Tried to install the update twice and got an error message on one part of it indicating failed to install... So, business as normal?
@Hein-Pieter van Braam
if you're getting that paranoid, you can't assume whatever is intercepting your communication with the binary patch servers isn't intercepting your communication with the mythical source patch servers. In any case the point is moot, because updates don't just have to be signed by _A_ certificate, they have to be signed by a microsoft certificate, which means you can't just get one from an automated system on some random issuer's website. It's still possible - all you'd need is an inside man at MS - but much less likely.
Realistically, if someone is intercepting and proxying all your internet comms AND they have an inside man at MS, you're screwed anyway.
That'd put you in the minority of approximately 0.87% of users. No wonder nobody bothers writing viruses for Linux... (Web stats from c.300,000 users in 2009 to date).
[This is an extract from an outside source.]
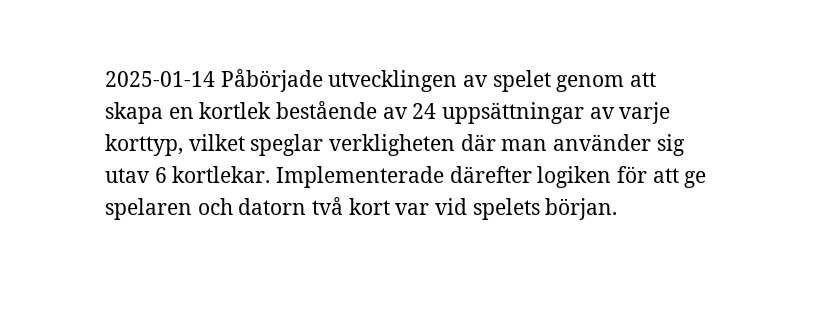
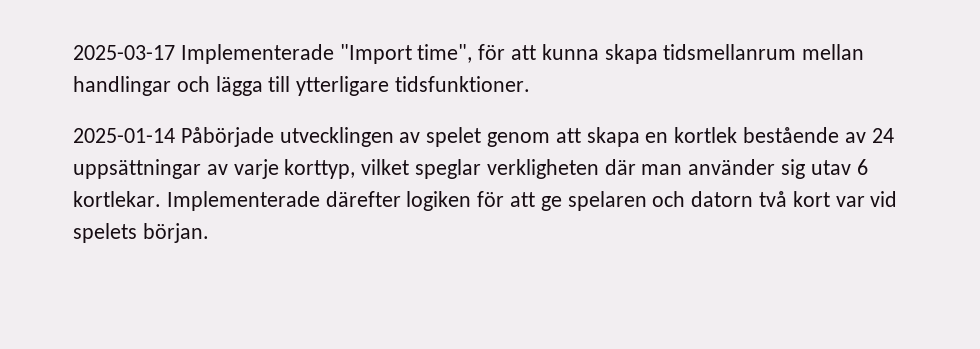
+ 2025-03-17 Implementerade "Import time", för att kunna skapa tidsmellanrum mellan handlingar och lägga till ytterligare tidsfunktioner.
It's time to ditch Microsoft and go for Linux
A year and a half ago I migrated everything I do from Windows to Linux. And this is one of the reasons why... I became tired of downloading and installing security patches, and rebooting everything every few weeks. Since I migrated to Linux, I can sit back, relax, and USE my PC rather than MAINTAIN it. I also use Linux to run the servers of my personal business since 2001. I never have to reboot the servers. The only time they've been rebooted were times when the power was off so long that the UPS batteries couldn't keep them running any longer. This has happened several times over the 8 years, other than that, we've never needed to reboot for maintenance. I take this into consideration as this means our services are more available to our customers.
My Ubuntu desktop downloads patches all the damn time and servers need rebooting when there's a kernel update or patch required, not a really frequent occurrence but more than every 8 years, are you running very out of day software?
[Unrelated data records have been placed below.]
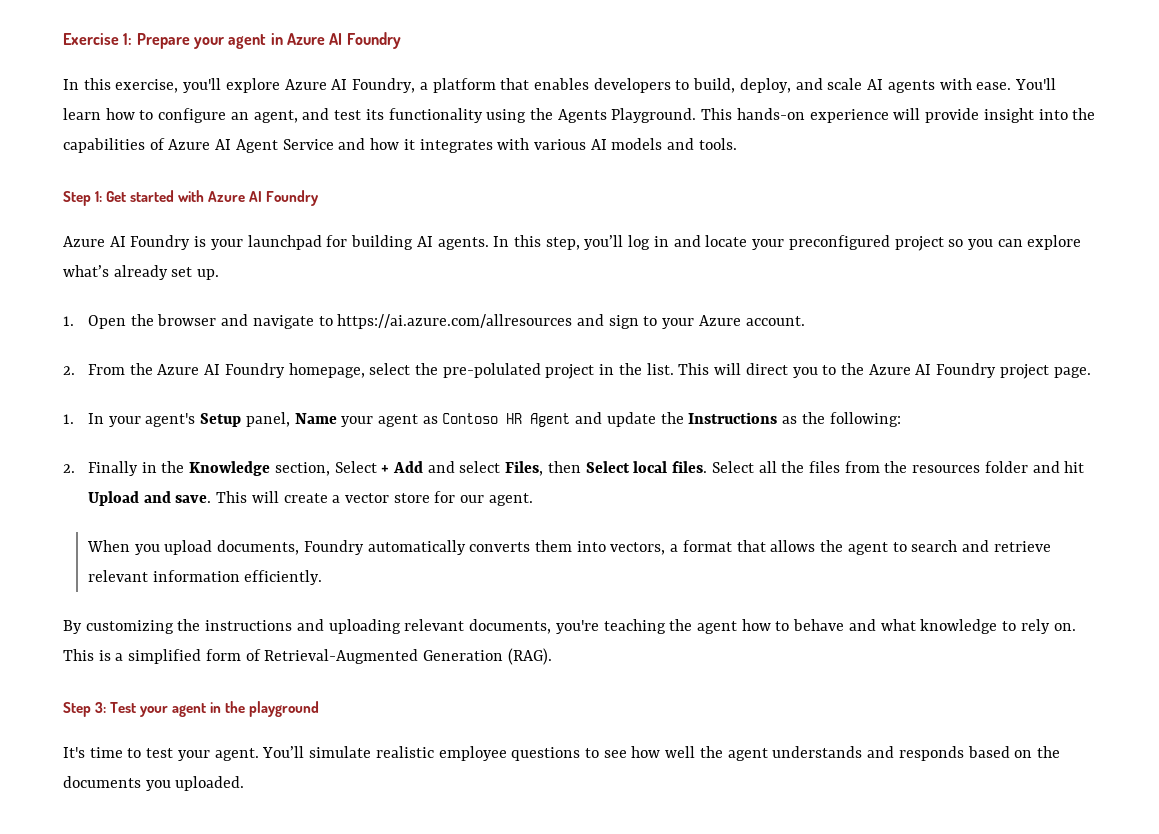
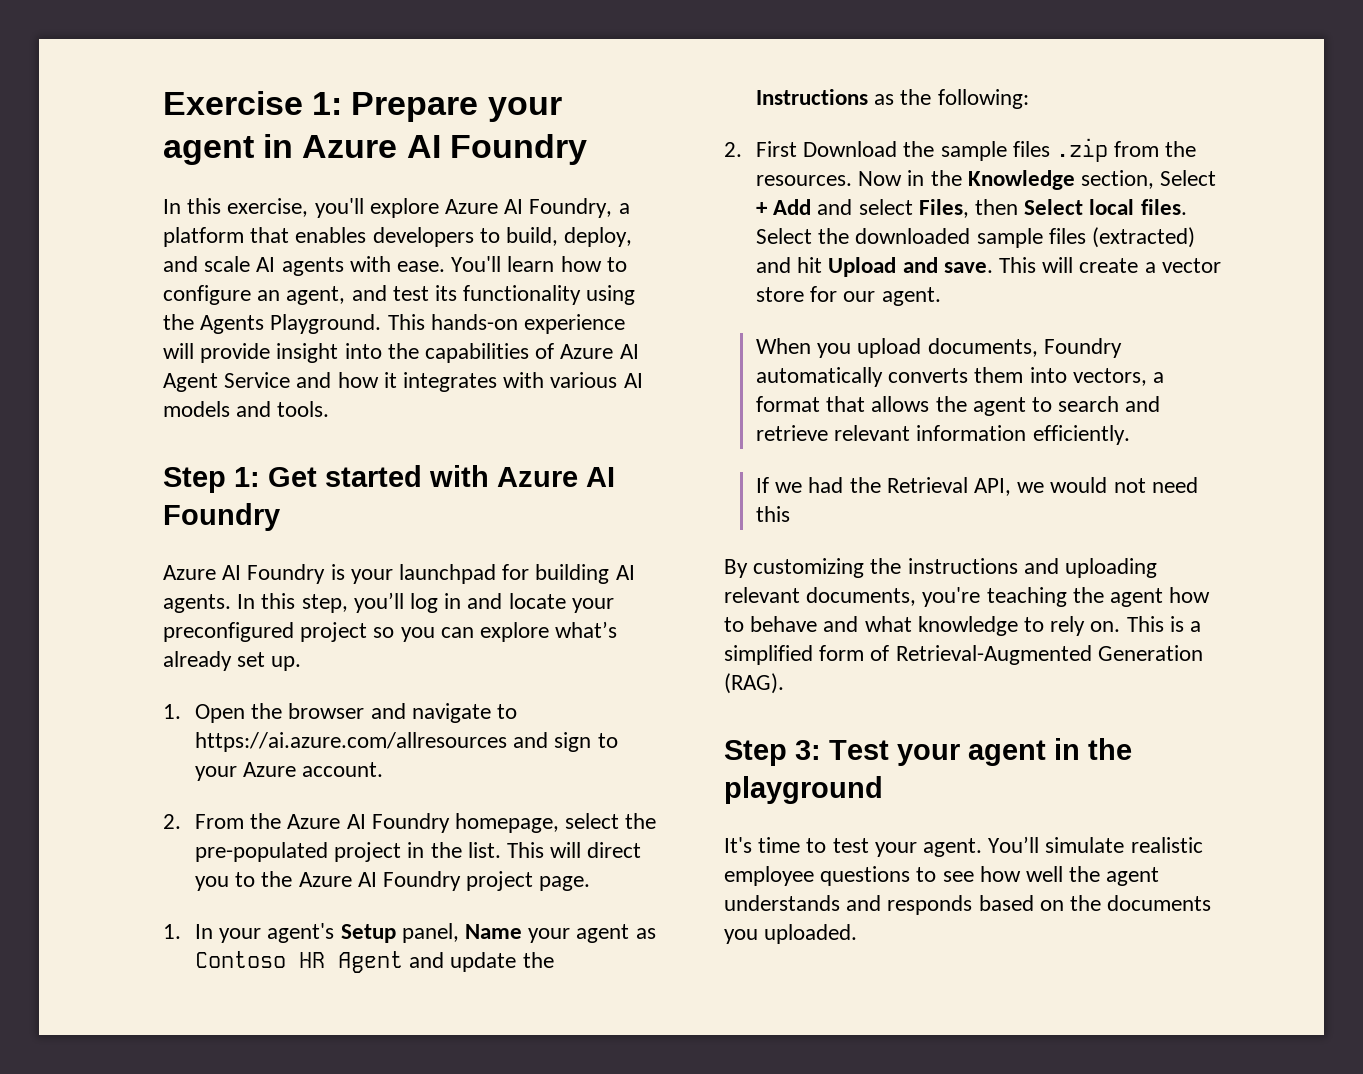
- 2. From the Azure AI Foundry homepage, select the pre-polulated project in the list.
+ 2. From the Azure AI Foundry homepage, select the pre-populated project in the list.
- 2. Finally in the Knowledge section, Select + Add and select Files, then Select local files.
+ 2. First Download the sample files .zip from the resources. Now in the Knowledge section, Select + Add and select Files, then Select local files.
- Select all the files from the resources folder and hit Upload and save.
+ Select the downloaded sample files (extracted) and hit Upload and save.
+ If we had the Retrieval API, we would not need this

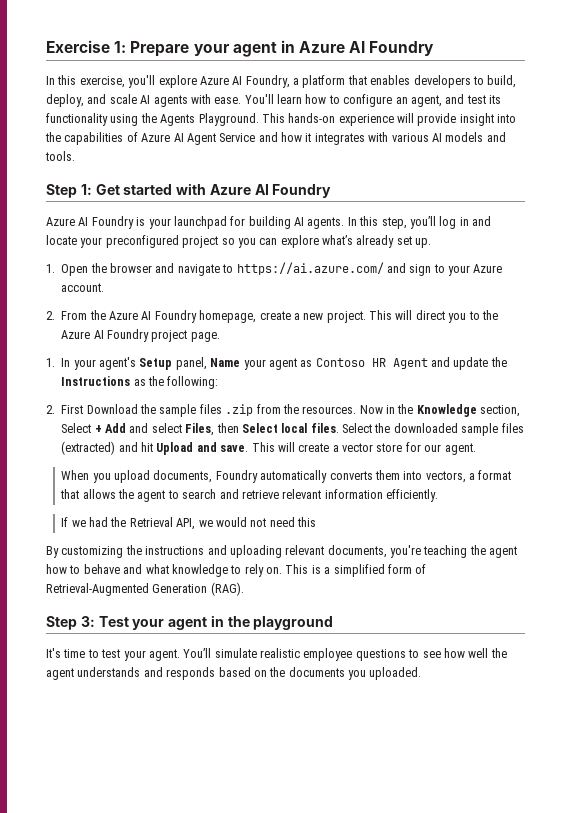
- 1. Open the browser and navigate to https://ai.azure.com/allresources and sign to your Azure account.
+ 1. Open the browser and navigate to https://ai.azure.com/ and sign to your Azure account.
- 2. From the Azure AI Foundry homepage, select the pre-populated project in the list.
+ 2. From the Azure AI Foundry homepage, create a new project.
Actually, no. The point is that because of the vulnerability you DO NOT NEED a Microsoft certificate, you can fake one. That is the whole problem of this epically downplayed vulnerability.
You only need someone with the ability to do a man in the middle attack and I think that this something that governments and large companies SHOULD BE prepared for.
As for the 'source server' the point is that you can verify the code, thus actually KNOWING if there is a rootkit in your patches or not, which is actually he ONLY WAY you can be sure in this case that everything is on the up and up.
How do you verify the patch for linux or for OSX in that case
@ apexwm #
The only time you should need to reboot a Linux machine is for a kernel upgrade. I've had to reboot for a kernel upgrade or two, but my point is that's about it. Whereas with Windows, about 80% of the patches need to reboot. For servers, this is results in excessive downtime when there doesn't need to be. With the ability of Linux to update packages on the fly, administration is made a LOT easier. Yes, there are a lot of patches needed for a lot of newer Linux distros, but a majority of them aren't needed to address remote exploits. You simply don't have all of the same exploits as Windows does where users suddenly have viruses and spyware just from using Internet Exploder and visiting websites. Sometimes I wonder if it's absolutely necessary to make it a habit of installing every patch that is available by default, in Linux. It seems a good practice in Windows where there are more security issues. Personally I've had better luck only installing Linux updates that necessary, to address a specific issue.
MS Updates changed my resolution.I was unable to bring back the original res
till 5pm est.
Gets all the updates offered.
Haven,t had any problems in the approx two years I have been using it.
Ubuntu has nowhere near the number of Windows patches from what I am reading here
How Big !!.
My WSUS server had 163 updates waiting for approval this patch Tuesday.
Total size 5.1GB !!.
There goes my WAN links for another week.